Voilà les conclusions tirées d’une enquête menée par des chercheurs de l’Université de Sherbrooke et réalisée auprès d’un millier d’enseignants à travers la province.
Au primaire, 63% d’entre eux ont affirmé avoir enseigné à l’extérieur au cours des dernières années, alors que cette proportion est de 45% au secondaire.
La crise sanitaire a servi de catalyseur puisqu’environ la moitié des profs ont tenté l’expérience pour la première fois depuis l’automne dernier, alors que la rentrée s’est effectuée en pleine pandémie.
Rappelons que les classes extérieures permettent de diminuer les risques de propagation de la COVID-19, selon les autorités de santé publique fédérales.
Les enseignants interrogés estiment qu’il s’agit aussi d’une façon de garder les élèves actifs pendant les apprentissages, qui se font de façon plus sédentaire lorsqu’ils sont à l’intérieur.
La cour d’école a été surtout utilisée pour enseigner l’éducation physique et les sciences. Au primaire, les profs ont aussi transmis des notions de français, de mathématique, d’arts et d’univers social en plein air.
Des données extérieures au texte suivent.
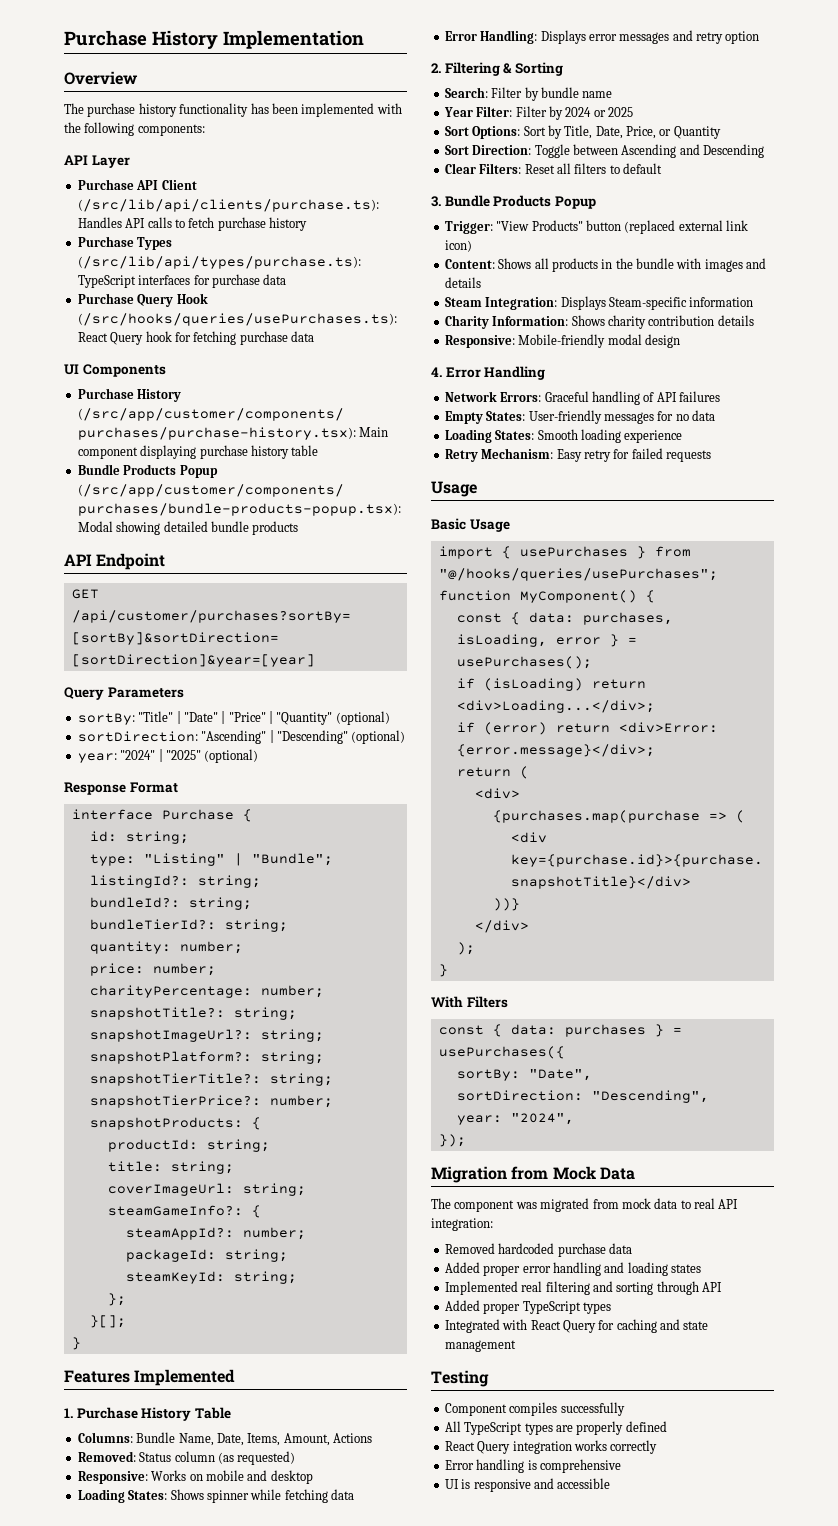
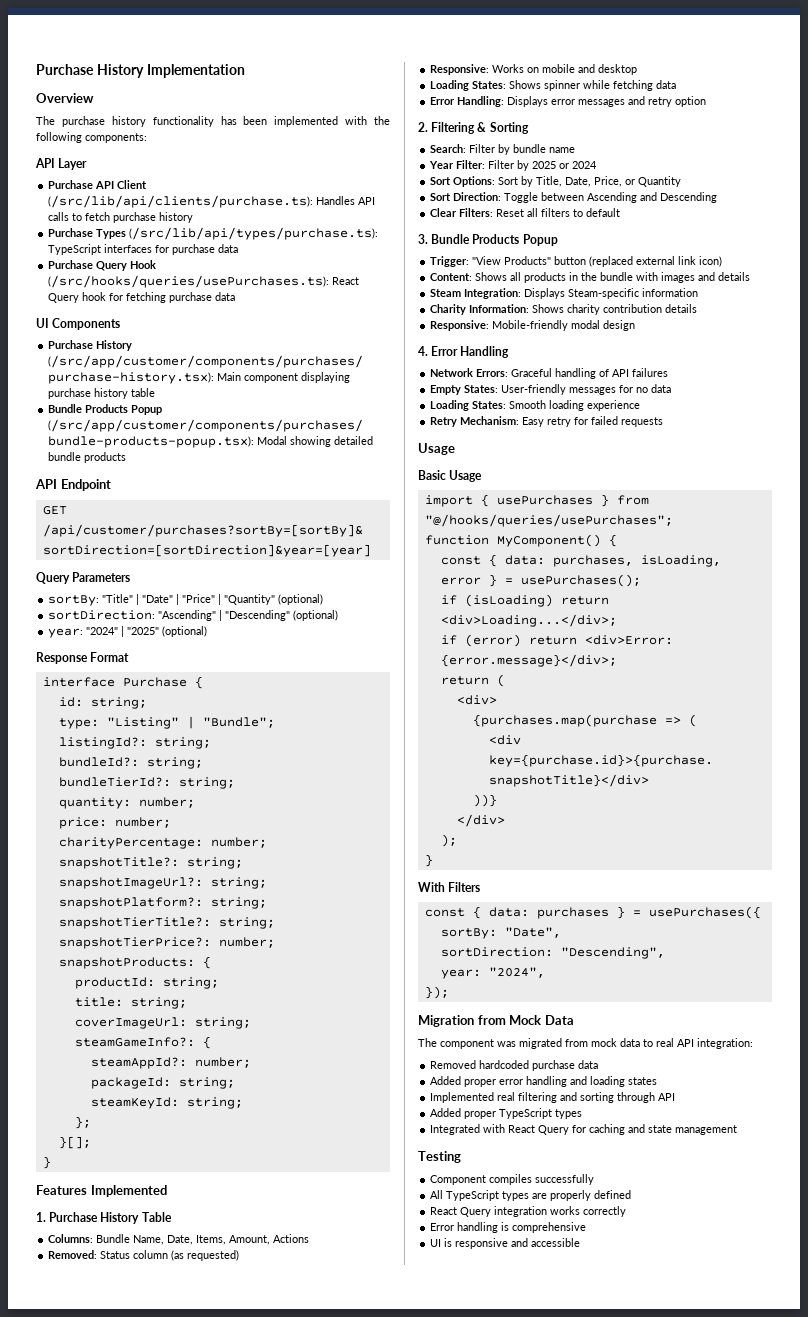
- Year Filter: Filter by 2024 or 2025
+ Year Filter: Filter by 2025 or 2024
La grande majorité des profs ont par ailleurs indiqué qu’il avait l’intention de continuer à enseigner à l’extérieur après la pandémie (84% au primaire et 89% au secondaire).
«On peut donc supposer que la pandémie a servi de prétexte pour plusieurs personnes enseignantes à s’initier à l’enseignement à l’extérieur et c’est de très bon augure pour l’avenir», affirme Jean-Philippe Ayotte-Beaudet, un des chercheurs qui a réalisé cette étude.
Les conditions météorologiques représentent le principal défi des classes extérieures, auquel il faut ajouter la gestion des comportements des élèves, plus problématique au secondaire, selon les enseignants interrogés.